The company has shifted its primary focus, increasing its efforts to serve the enterprise market's need for Internet Filtering. N2H2 will largely devote its efforts now to the business and government markets.
According to the company's CFO Paul Quinn, the company will deemphasize the educational markets it had previously served, focusing on corporate and government, the two areas he feels have the largest growth potential for filtering.
On February 26 the company announced the release of its N2H2 Internet Filtering for Microsoft Internet Security and Acceleration Server 2000. The company plans additional enterprise solutions and product announcements in the future.
As part of the move towards the business and government markets, Peter Nickerson, CEO and chairman of N2H2, also announced that the company has realigned its workforce, decreasing the number of employees by 51. According to Peterson, this equates to an estimated $1.5 million reduction in expenses for 3rd Quarter.
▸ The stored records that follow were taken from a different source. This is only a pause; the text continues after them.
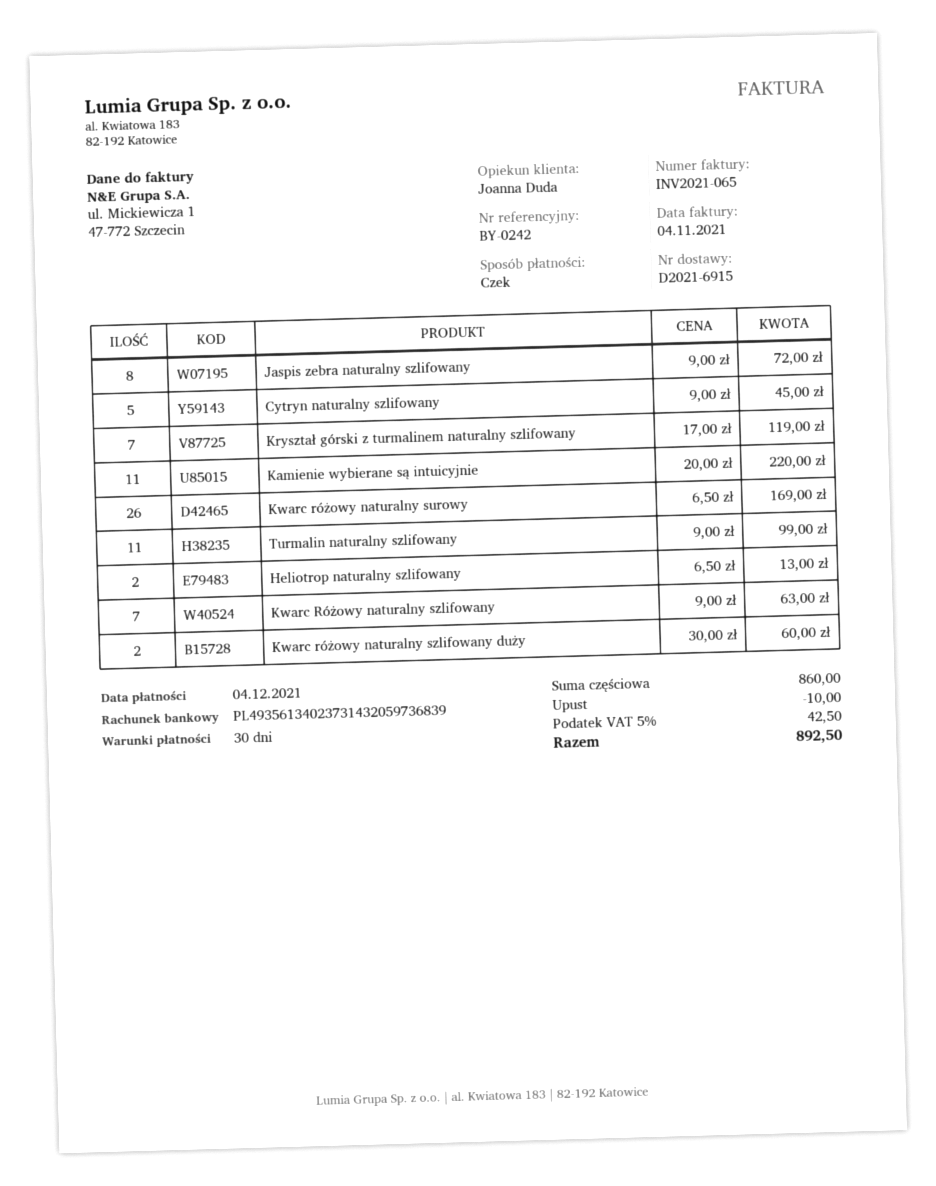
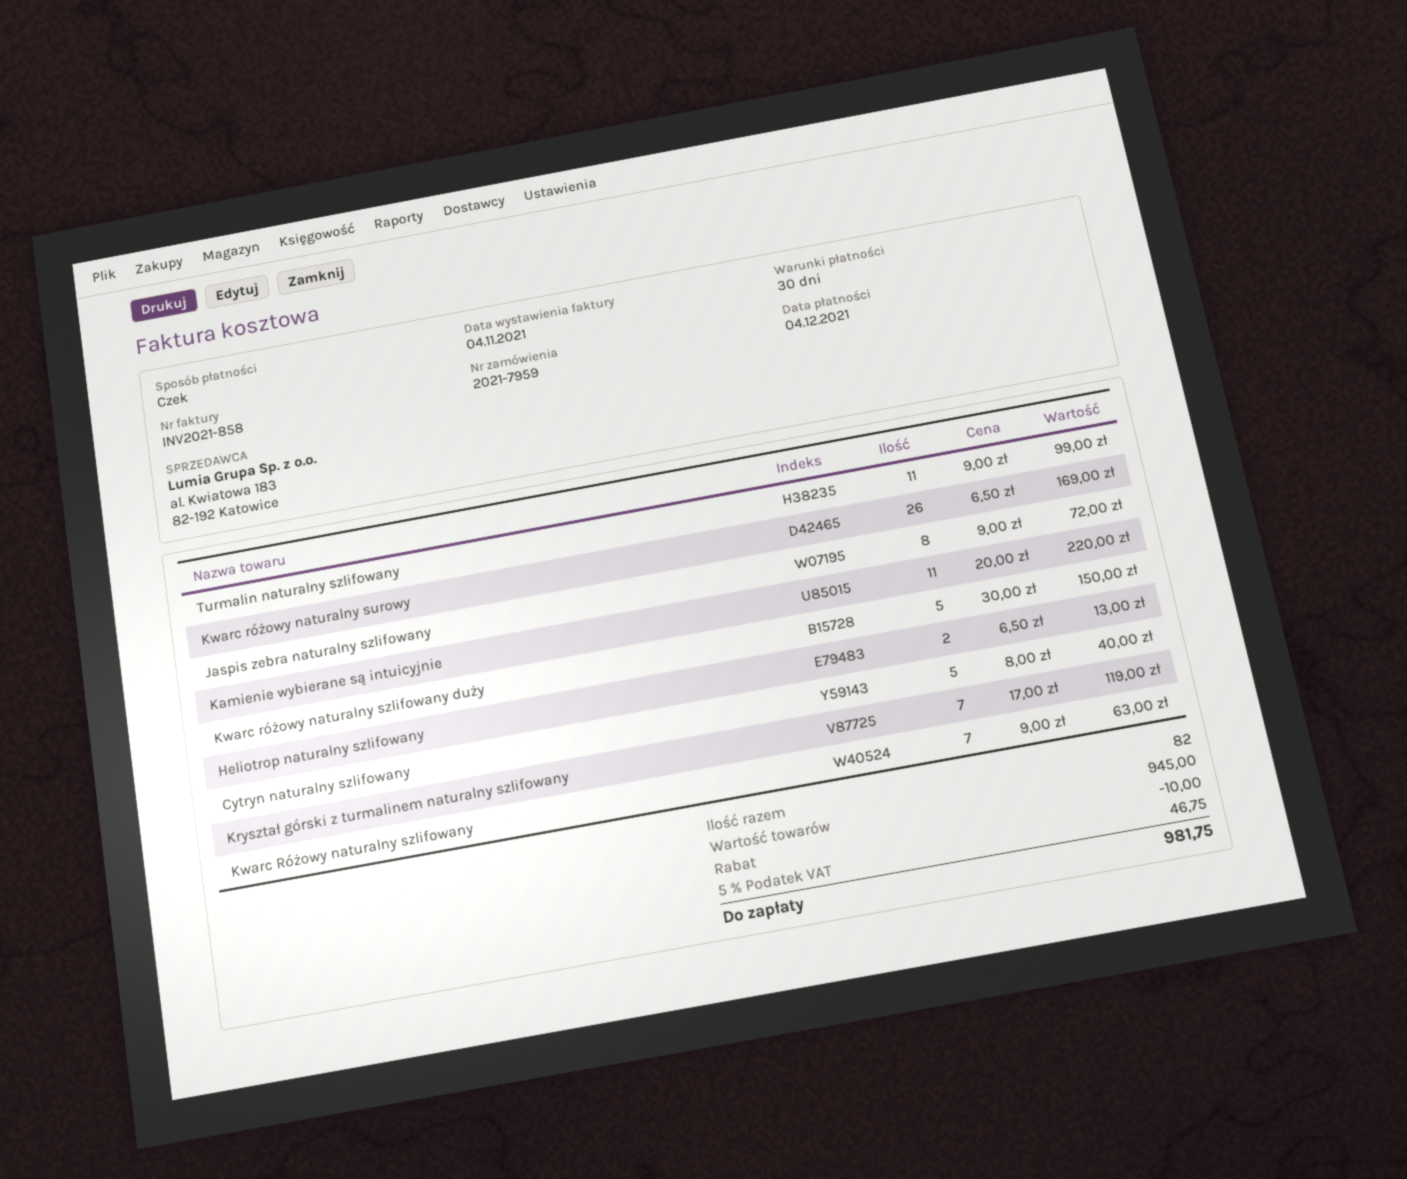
invoice number: INV2021-065 -> INV2021-858
Cytryn naturalny szlifowany: 5 x 9.00 = 45.00 -> 5 x 8.00 = 40.00
Kwarc różowy naturalny szlifowany duży: 2 x 30.00 = 60.00 -> 5 x 30.00 = 150.00
subtotal: 860.00 -> 945.00
tax: 5% = 42.50 -> 5% = 46.75
total: 892.50 -> 981.75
"Our objective with this move is to achieve cash flow positive a full quarter ahead of schedule. We previously announced our intent to be cash flow positive by calendar year-end 2001," said Peter Nickerson, CEO and chairman. "We are keenly aware that shareholders expect us to be fiscally responsible. We are reducing expenses in many areas over and above payroll."
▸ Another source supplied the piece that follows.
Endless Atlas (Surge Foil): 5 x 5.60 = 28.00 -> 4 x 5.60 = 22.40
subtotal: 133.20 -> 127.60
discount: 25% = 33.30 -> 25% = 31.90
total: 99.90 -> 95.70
According to Amanda Spraker, Director of Human Resources, N2H2 is providing severance pay as well as out-placement counseling to all employees who have been laid off as a result of their changes.
"Decreasing staff was a difficult but necessary decision. N2H2 is extremely proud of all of our employees. Their significant contributions to our success are recognized and appreciated," said Nickerson.
Despite the company's turbulent recent past on NASDAQ, with trading falling below the 1.00 mark for over a month, Quinn maintains that the readjustments are a last minute attempt to boost stock prices.
"We've been working on this for some time, it is not a plan we just came up with in recent days," said Quinn. "It just makes good sense to get to cash-flow positive sooner, so we just said 'what can we do to get there?'"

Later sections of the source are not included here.